>>>

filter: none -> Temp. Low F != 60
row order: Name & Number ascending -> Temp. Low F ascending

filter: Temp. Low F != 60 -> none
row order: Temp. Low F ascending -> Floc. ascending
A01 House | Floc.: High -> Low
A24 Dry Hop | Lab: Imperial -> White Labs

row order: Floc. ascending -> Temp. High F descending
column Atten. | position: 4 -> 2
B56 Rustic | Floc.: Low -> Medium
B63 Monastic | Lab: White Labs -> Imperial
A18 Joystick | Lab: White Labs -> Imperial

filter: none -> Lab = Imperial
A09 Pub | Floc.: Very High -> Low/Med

<<<
>>>

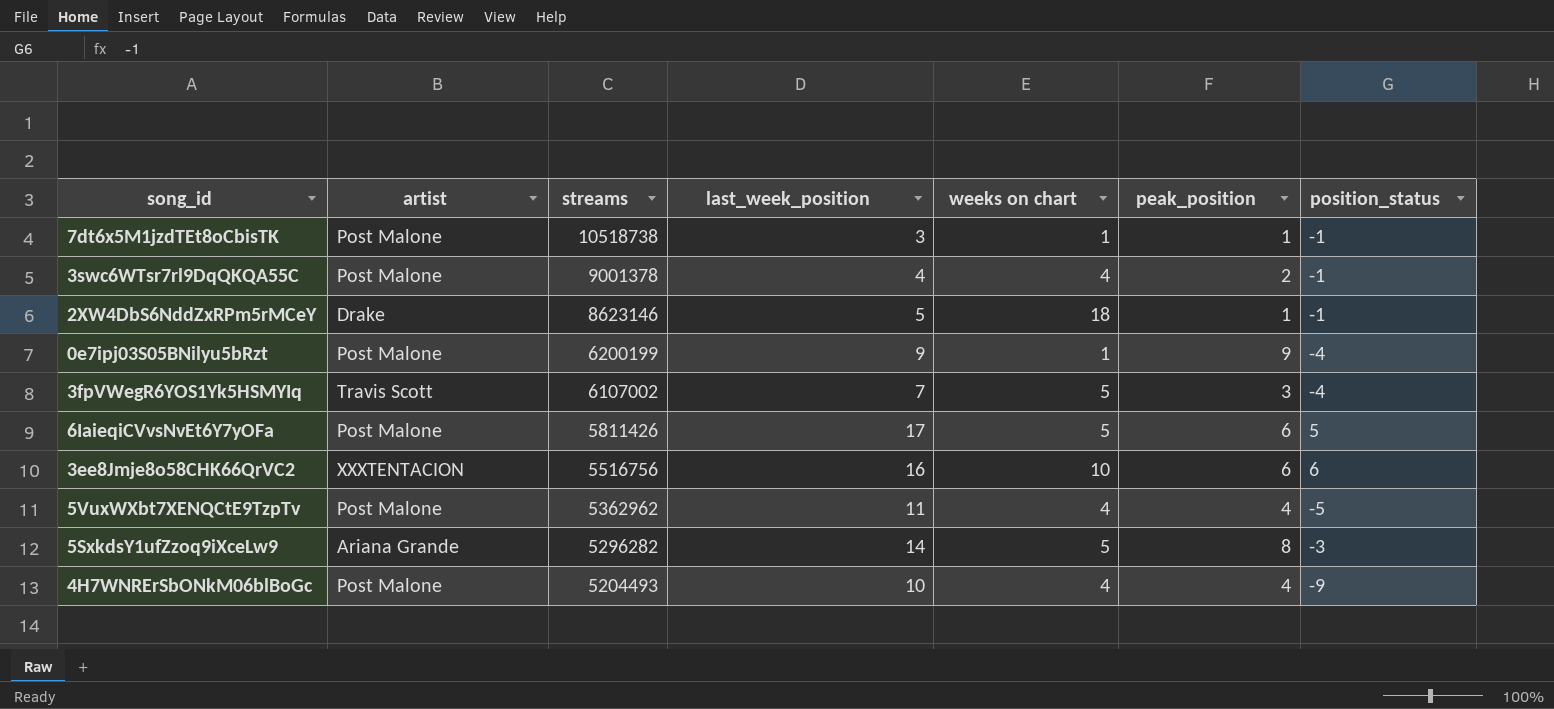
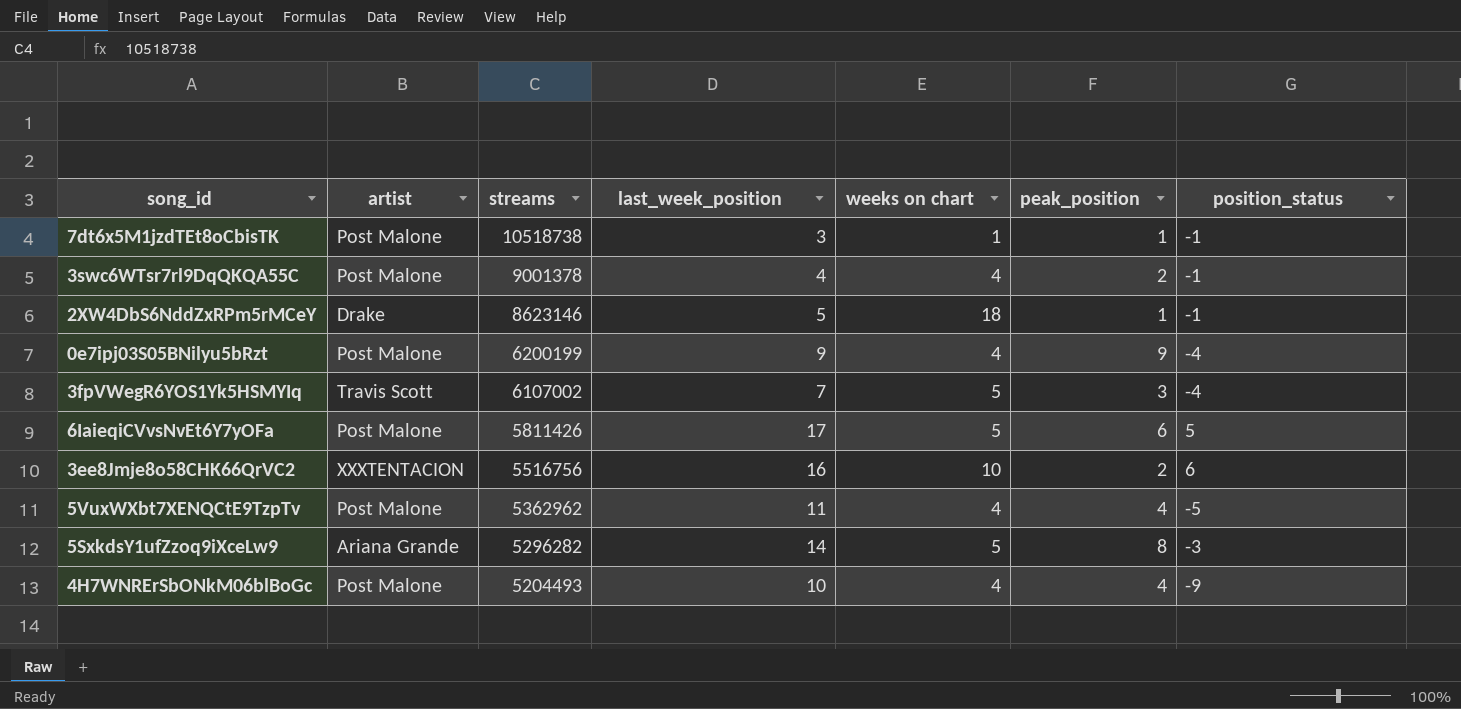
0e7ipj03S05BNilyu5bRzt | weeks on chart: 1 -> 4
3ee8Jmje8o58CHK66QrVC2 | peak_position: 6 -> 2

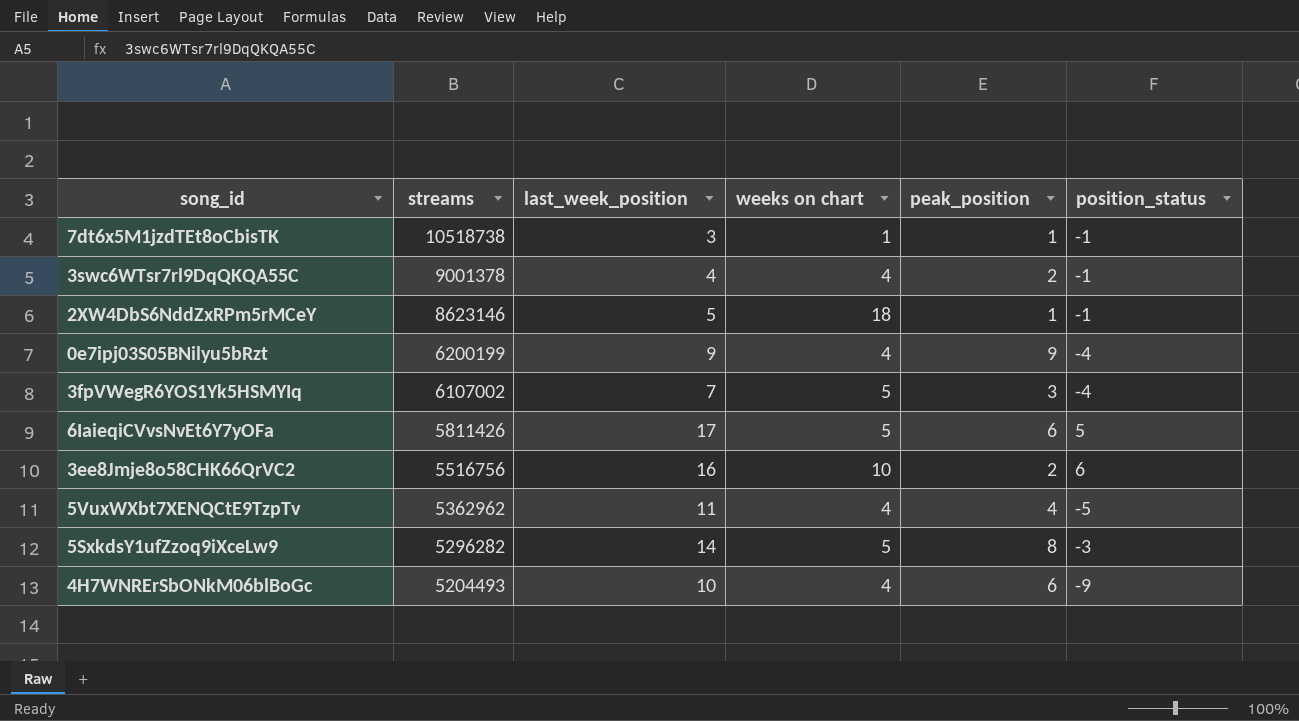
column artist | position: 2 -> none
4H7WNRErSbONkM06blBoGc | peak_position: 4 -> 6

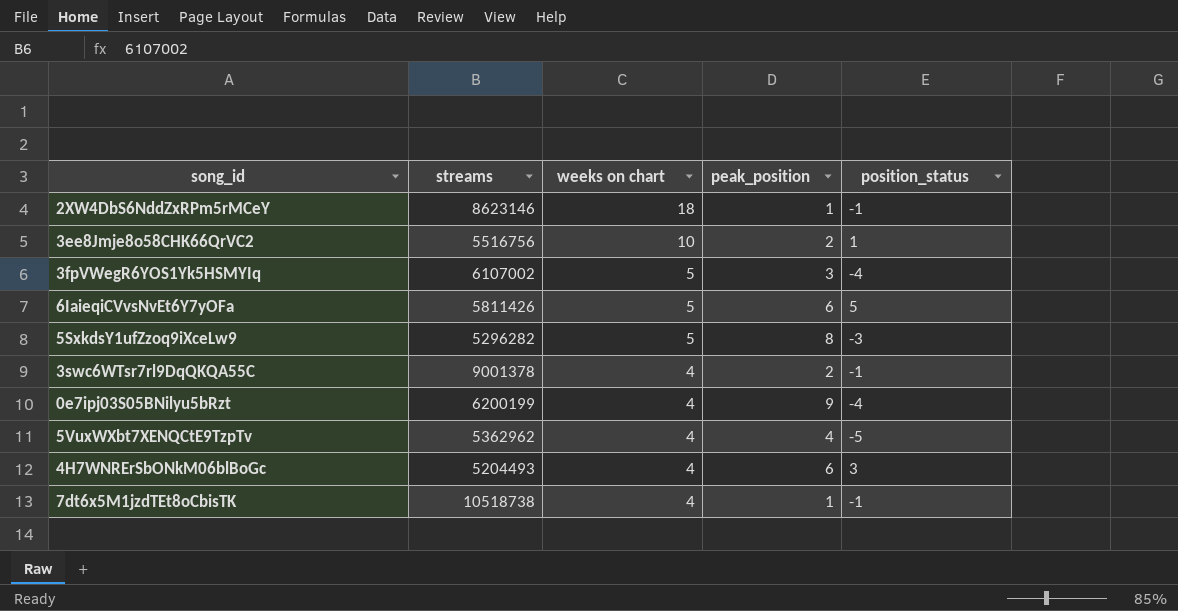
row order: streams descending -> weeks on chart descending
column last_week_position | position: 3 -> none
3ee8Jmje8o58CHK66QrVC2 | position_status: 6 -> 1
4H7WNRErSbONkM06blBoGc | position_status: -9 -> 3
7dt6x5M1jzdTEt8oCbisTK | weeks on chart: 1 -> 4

<<<

From the records above, extract exactly and only the lines that begin at the line with "A24 Dry Hop | Lab: Imperial -> White Labs" and stop after the line with "A09 Pub | Floc.: Very High -> Low/Med".

A24 Dry Hop | Lab: Imperial -> White Labs

row order: Floc. ascending -> Temp. High F descending
column Atten. | position: 4 -> 2
B56 Rustic | Floc.: Low -> Medium
B63 Monastic | Lab: White Labs -> Imperial
A18 Joystick | Lab: White Labs -> Imperial

filter: none -> Lab = Imperial
A09 Pub | Floc.: Very High -> Low/Med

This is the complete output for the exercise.